Make a tally of the lines in the records that include the string "none", and give only that number.
(DATA Opens)
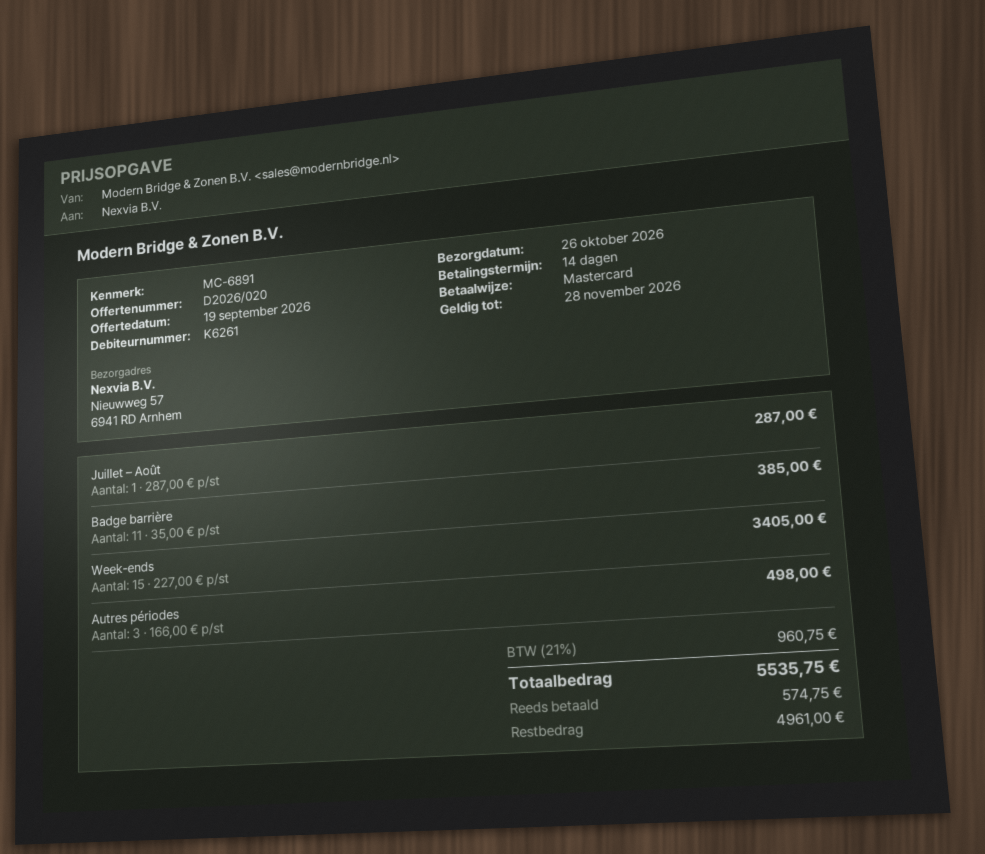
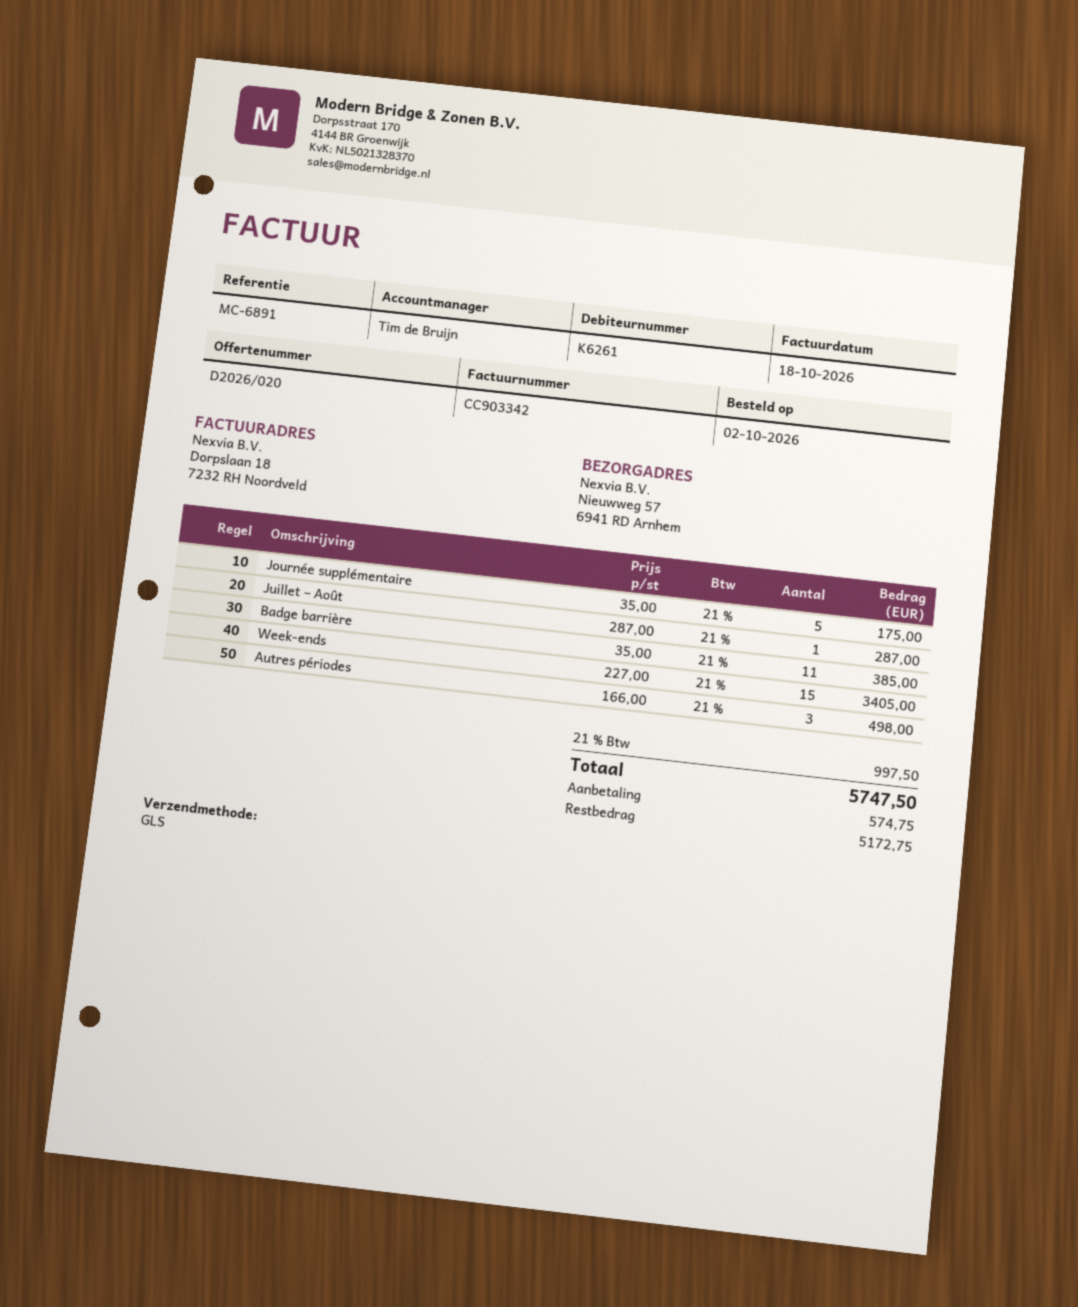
Journée supplémentaire: none -> 5 x 35.00 = 175.00
tax: 21% = 960.75 -> 21% = 997.50
total: 5535.75 -> 5747.50
balance: 4961.00 -> 5172.75

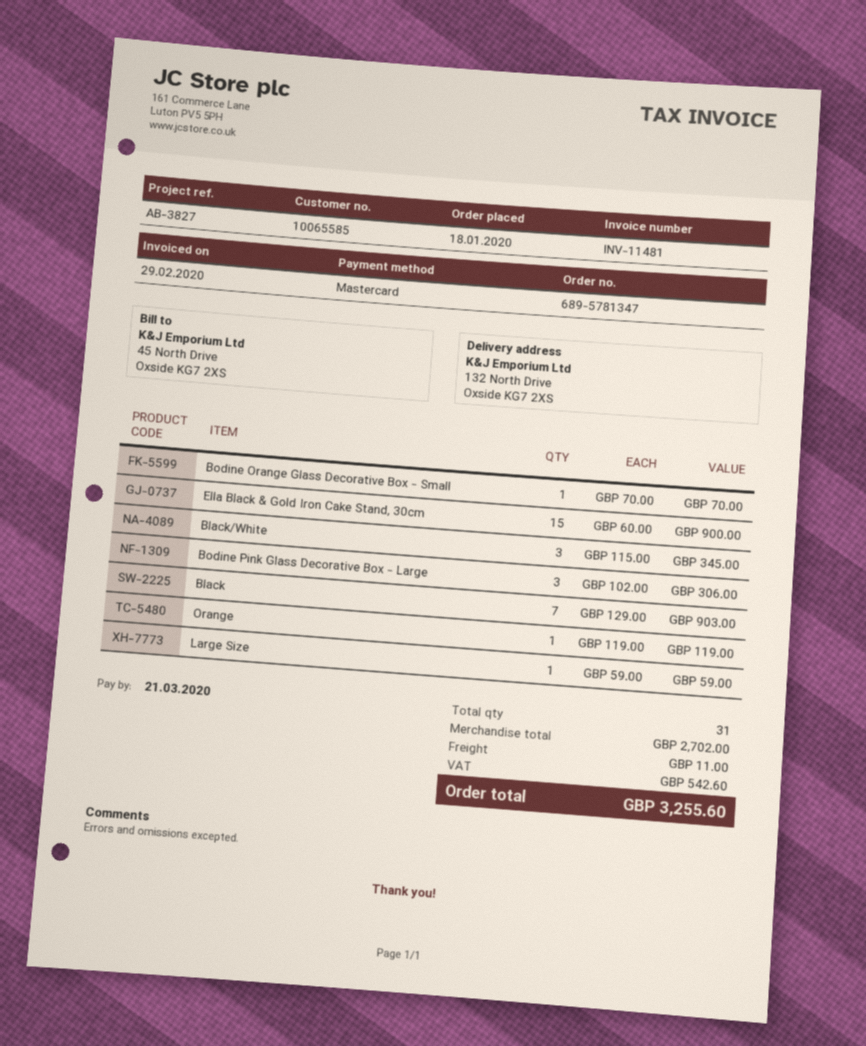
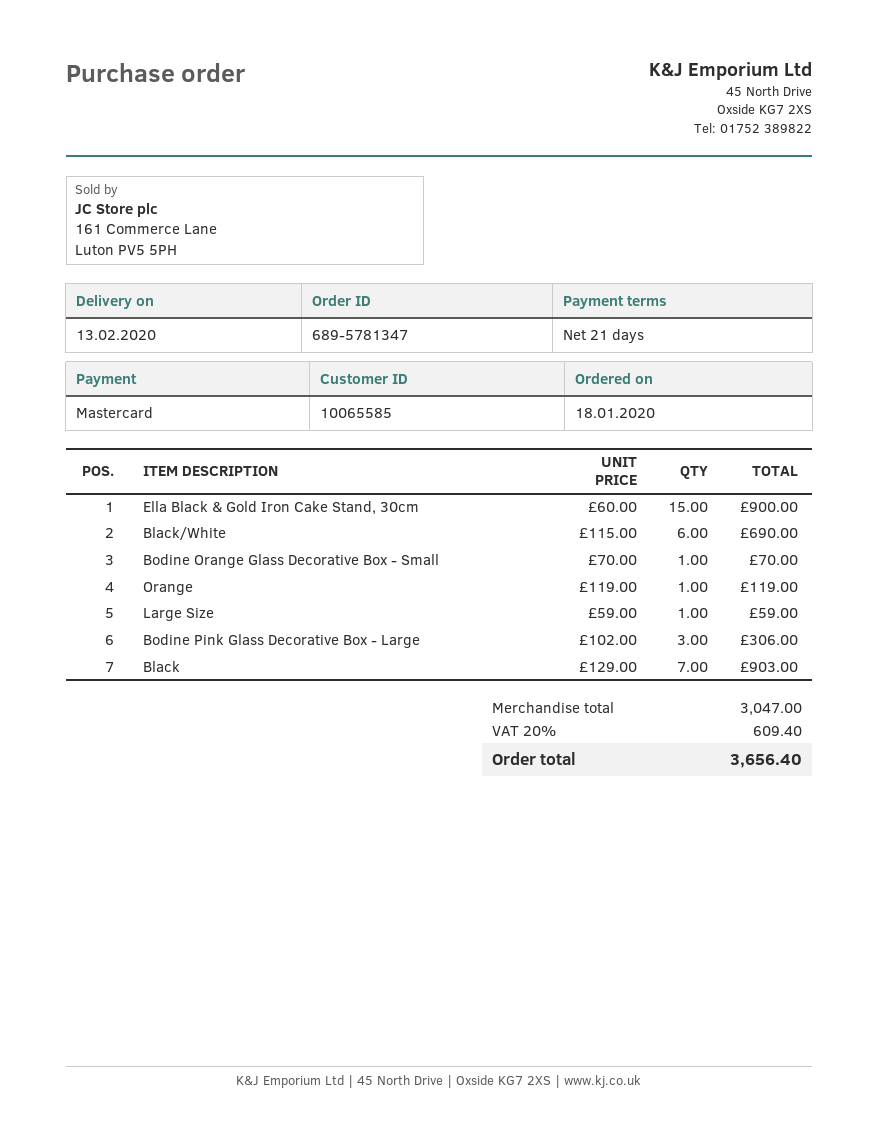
Black/White: 3 x 115.00 = 345.00 -> 6 x 115.00 = 690.00
subtotal: 2702.00 -> 3047.00
shipping: 11.00 -> none
tax: 542.60 -> 609.40
total: 3255.60 -> 3656.40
(DATA Closes)
# ANSWER TO THIS PROBLEM
2